New Data: Moving Rover / Fixed Base

All of the analysis I have done so far has been done on data sets where both receivers were attached to the rover. The only exception was one post where I used a CORS reference station as the base. This made the solution verification easier than the more normal case where one receiver is fixed and the other is attached to the rover since the solution is always a circle. There are some reasons however why the two moving receiver case is not identical to the typical fixed base case. The most obvious differences are shorter baselines, correlated antenna orientation, and more cycle slips when both receivers are moving.

Yesterday I collected some more data, the first moving receiver data I have collected myself since December. This time I used the two Ebay receivers, a GY-GPSV3-NEOM8N and a GPSV5-NEOM8N (identical except one has a magnetometer that I did not use) and the two antennas that came with these receivers. Total cost for both receivers, antennas, and shipping was $56.

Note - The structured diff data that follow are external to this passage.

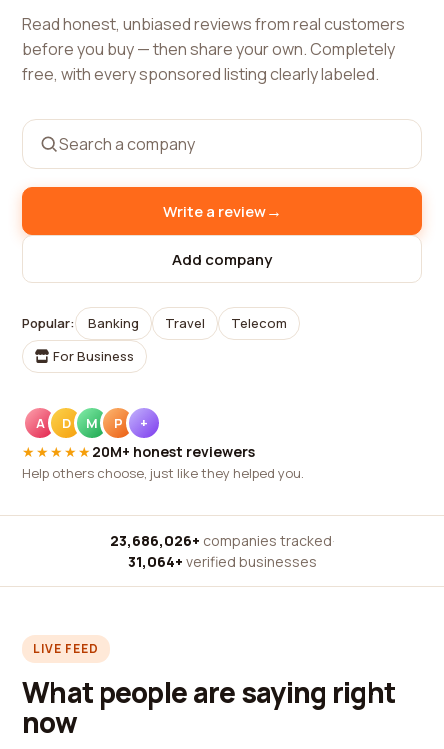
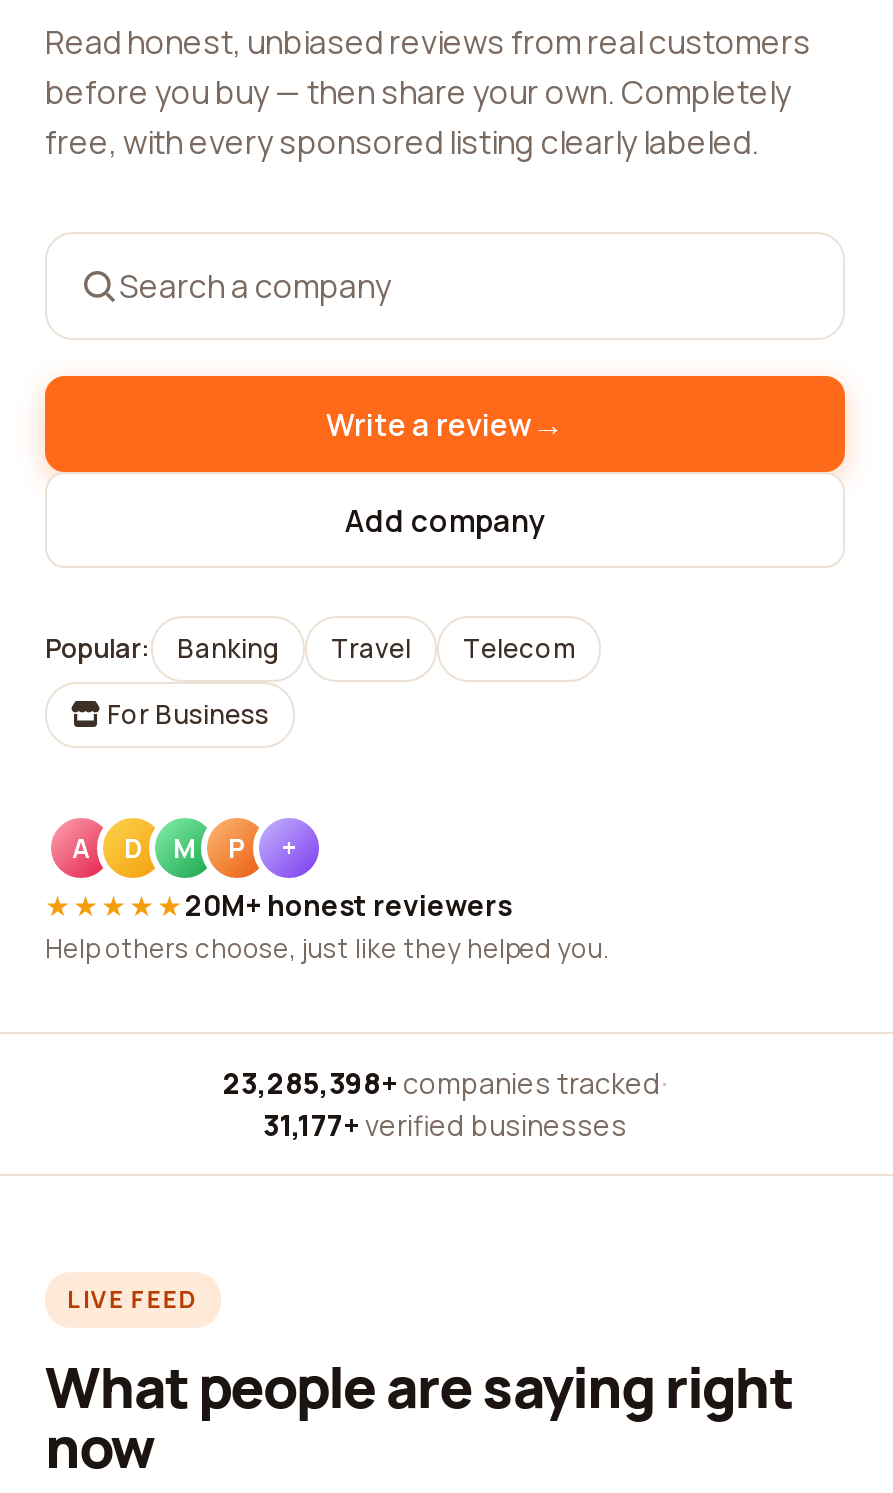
- 23,686,026+ companies tracked ·
+ 23,285,398+ companies tracked ·

- 31,064+ verified businesses
+ 31,177+ verified businesses
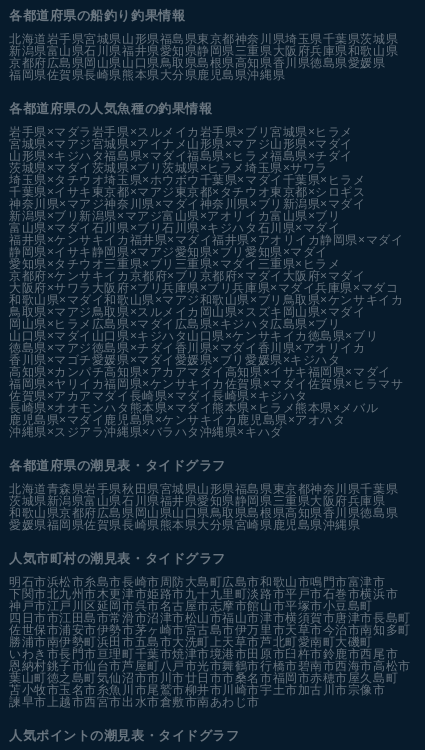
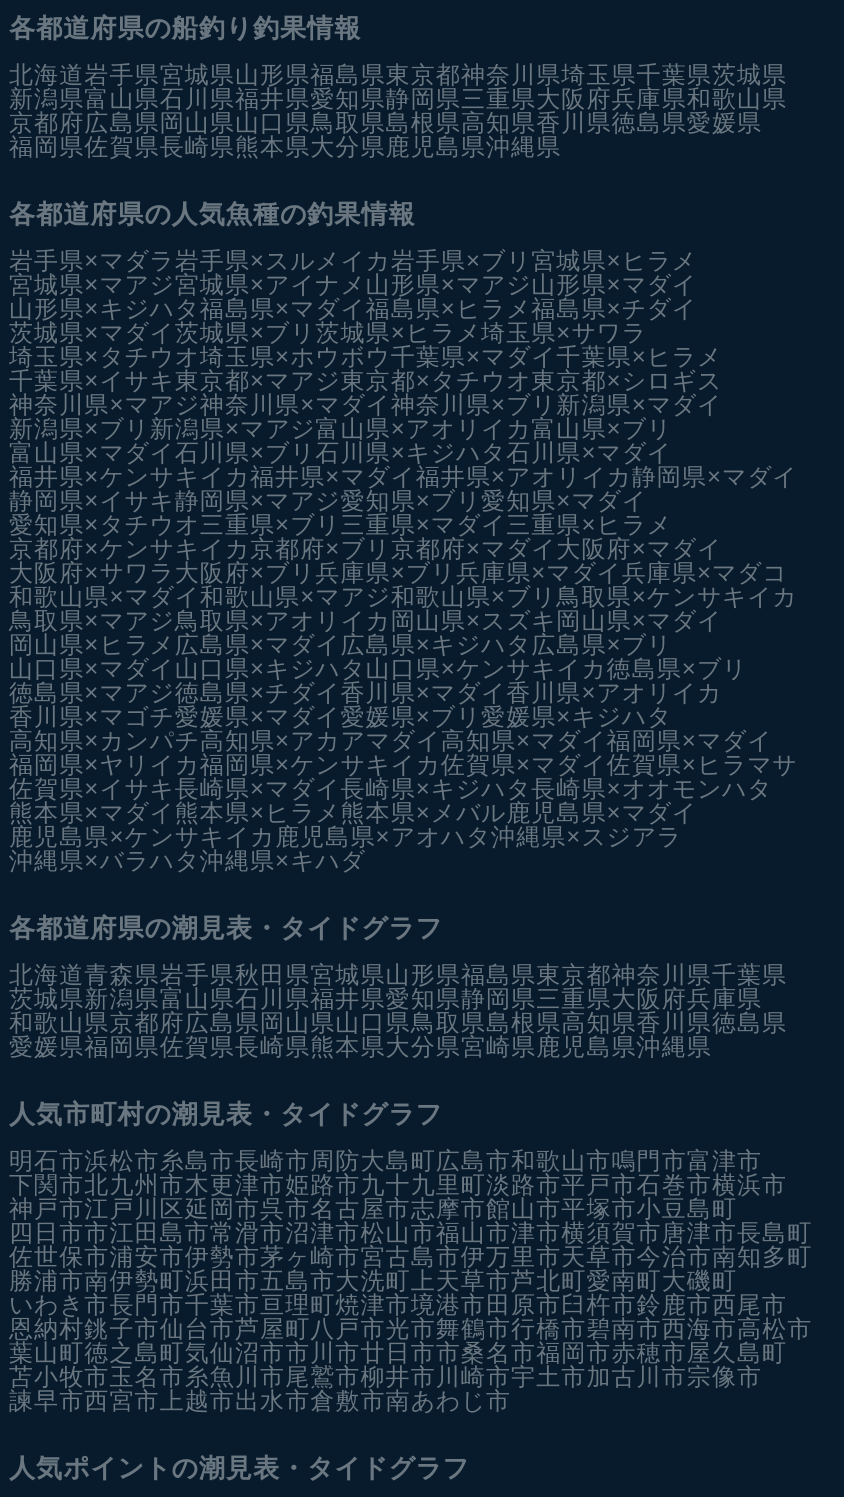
- 鳥取県×マアジ鳥取県×スルメイカ岡山県×スズキ岡山県×マダイ
+ 鳥取県×マアジ鳥取県×アオリイカ岡山県×スズキ岡山県×マダイ

- 高知県×カンパチ高知県×アカアマダイ高知県×イサキ福岡県×マダイ
+ 高知県×カンパチ高知県×アカアマダイ高知県×マダイ福岡県×マダイ

- 佐賀県×アカアマダイ長崎県×マダイ長崎県×キジハタ
- 長崎県×オオモンハタ熊本県×マダイ熊本県×ヒラメ熊本県×メバル
- 鹿児島県×マダイ鹿児島県×ケンサキイカ鹿児島県×アオハタ
- 沖縄県×スジアラ沖縄県×バラハタ沖縄県×キハダ
+ 佐賀県×イサキ長崎県×マダイ長崎県×キジハタ長崎県×オオモンハタ
+ 熊本県×マダイ熊本県×ヒラメ熊本県×メバル鹿児島県×マダイ
+ 鹿児島県×ケンサキイカ鹿児島県×アオハタ沖縄県×スジアラ
+ 沖縄県×バラハタ沖縄県×キハダ

- いわき市長門市亘理町千葉市焼津市境港市田原市臼杵市鈴鹿市西尾市
+ いわき市長門市千葉市亘理町焼津市境港市田原市臼杵市鈴鹿市西尾市

- 諫早市上越市西宮市出水市倉敷市南あわじ市
+ 諫早市西宮市上越市出水市倉敷市南あわじ市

I again drove around a parking lot with good sky views with one receiver attached to the car roof, but this time the second receiver was sitting on a rock next to the parking lot. Here’s a couple of photos of the two receivers, the first one stuck on to the top of the car with some double sided foam tape, the second sitting on a rock to raise it above the surrounding long grass.

rcvr1

rcvr2

The car roof acted as a ground plane for the moving receiver. I forget to bring a ground plane for the fixed antenna but managed to create something vaguely ground-plane-like from a discarded beer can I found nearby. While this is certainly in the spirit of ultra-low cost, I’m not sure how effective it was and plan to go back to my 40 cent pie tin next time.
I took three fairly short data sets. The first was without a ground plane on the base antenna, the second was after adding my beer can ground plane, and the third was with the sample rate increased from 1 Hz to 5 Hz. All three data sets included GPS, GLONASS, and SBAS satellites in the raw data, although only GPS and GLONASS were used in the solution, and only GPS was used for ambiguity resolution.

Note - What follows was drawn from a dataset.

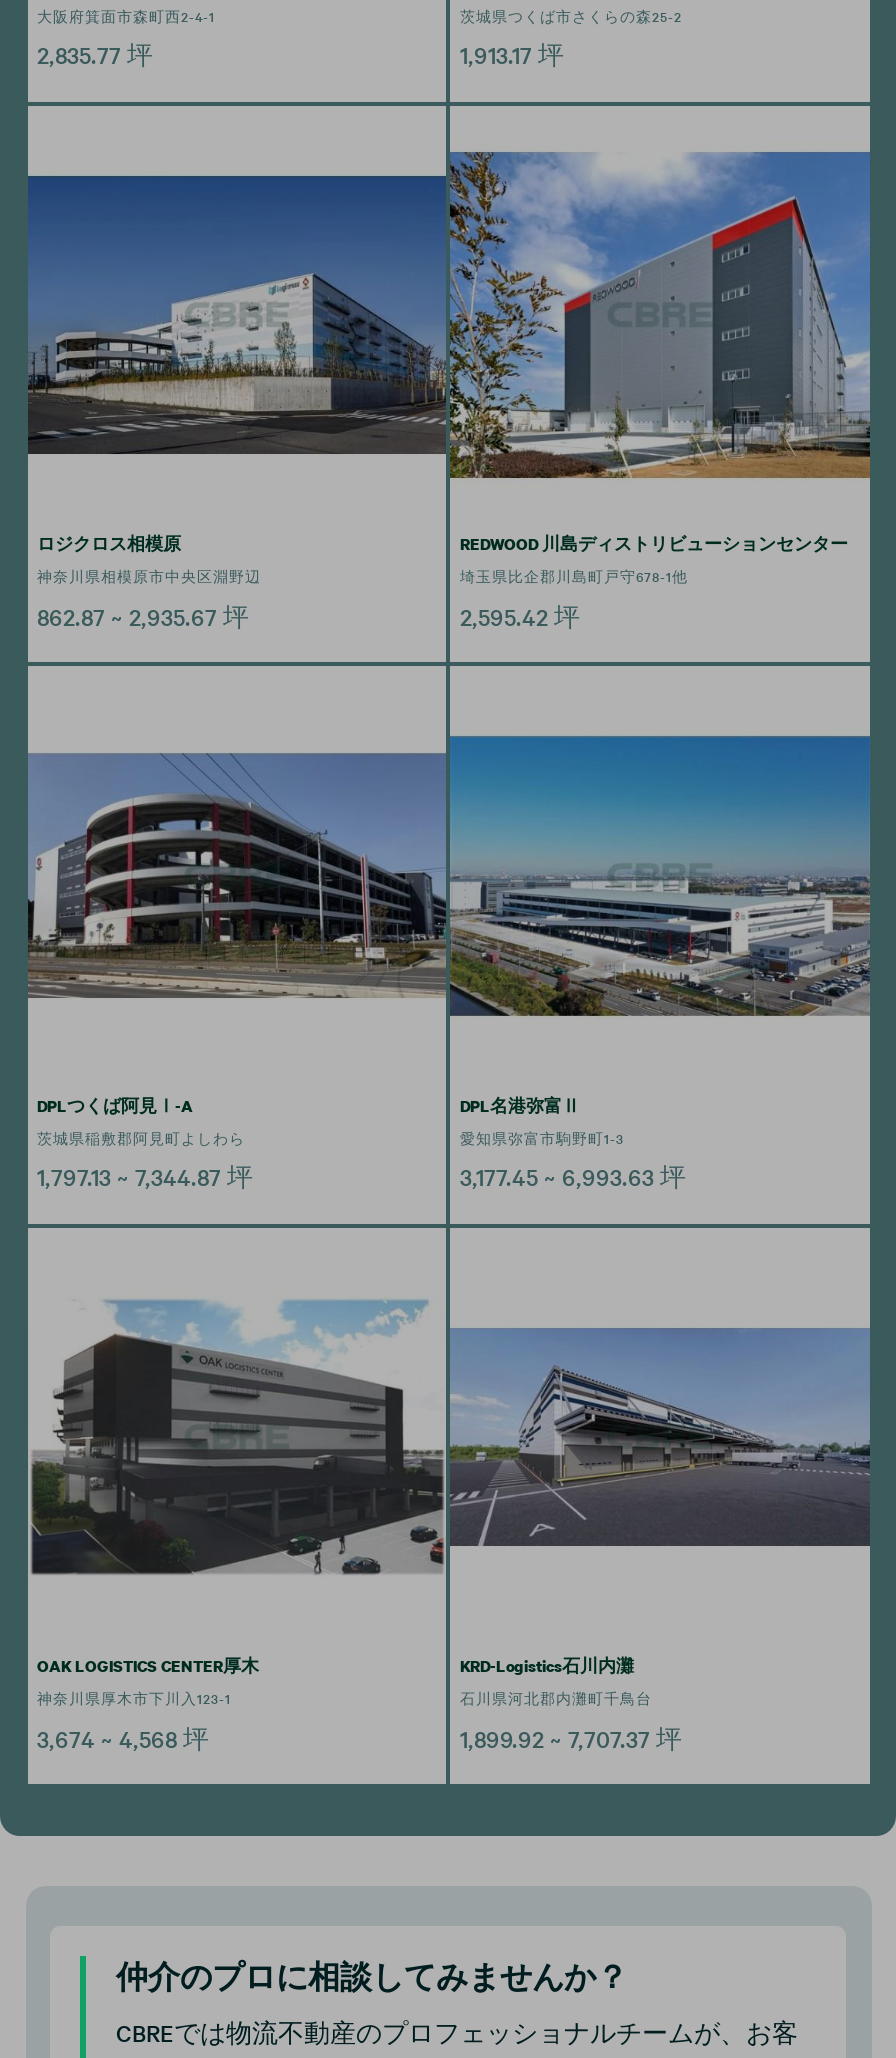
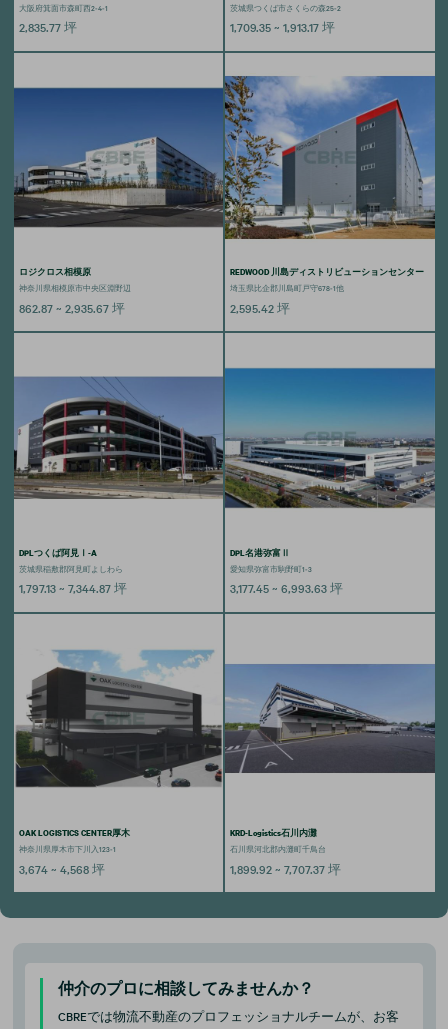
- 1,913.17坪
+ 1,709.35 ~ 1,913.17坪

In order to get the 5 Hz sample rate to avoid missing samples I had to increase the baud rate from 115K to 230K. I did still have some NMEA messages enabled that RTKLIB doesn’t use. The lower data rate would probably have worked if I had disabled these messages. I was not certain the 5 Hz would work since seen I have seen it stated online that the NEOM8N does not support 5 Hz data but in my case, it seemed to work fine.

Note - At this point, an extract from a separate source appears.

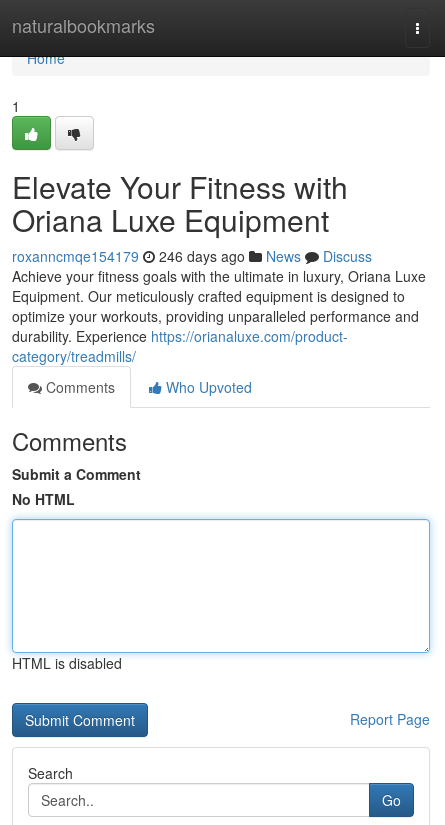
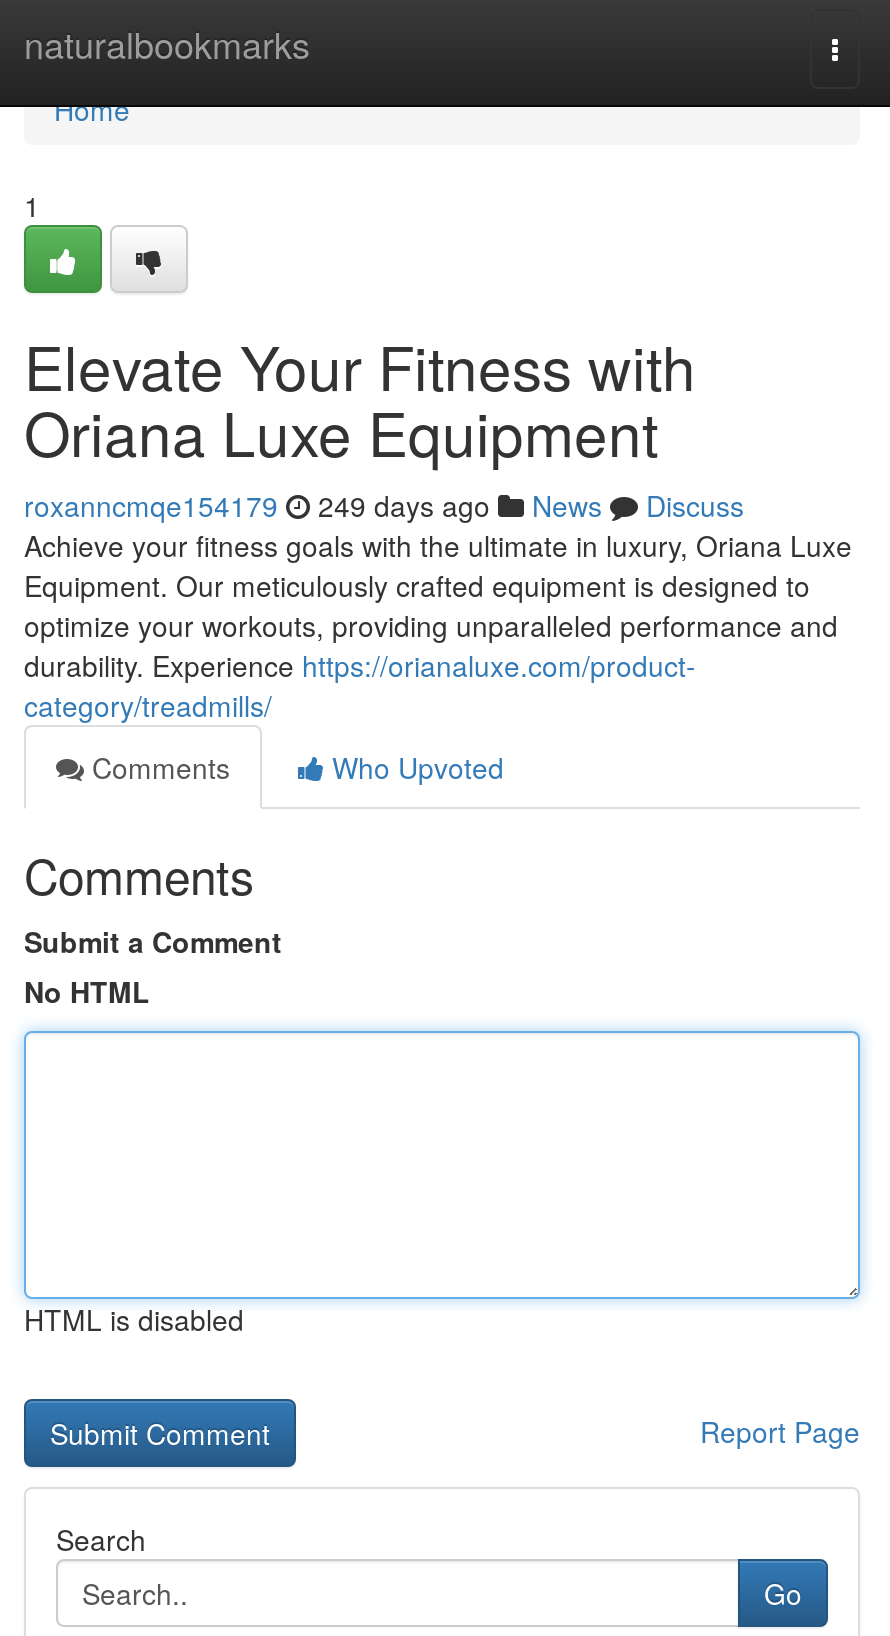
- roxanncmqe154179 246 days ago News Discuss
+ roxanncmqe154179 249 days ago News Discuss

I ran my Demo2 code and configuration file  on all three data sets and got clean solutions for all three. The third data set was intended to run longer but the battery died on one of my laptops fifteen minutes before I finished collecting the data. For the 5 Hz data set I should have modified the config file to adjust the inputs that are in units of counts instead of seconds to account for the different sample rate, but since the results looked good even with the sub-optimal settings, I did not bother to go back and re-run it after I realized my mistake.
Here are the ground tracks, positions, and velocities for the three cases

  No ground plane: 1Hz                  Ground plane: 1 Hz                      Ground plane: 5 Hz

Ground tracks:track1.png

Positions:position1

Velocities:velocity1.png

While encouraging from a performance standpoint, this data does not give me much opportunity to make improvements since it is quite clean. I hope to go back in the next few days and take some more data, this time increasing the distance between base and rover and including more minor sky obstructions to see if I can stress the solution more.

These results also strengthen my belief that for relatively friendly environments and with some additional robustness improvements, an ultra-low cost hardware set combined with RTKLIB could be a usable solution. Of course it will take more data to make this more than just a suggestion.

 

10 thoughts on “New Data: Moving Rover / Fixed Base”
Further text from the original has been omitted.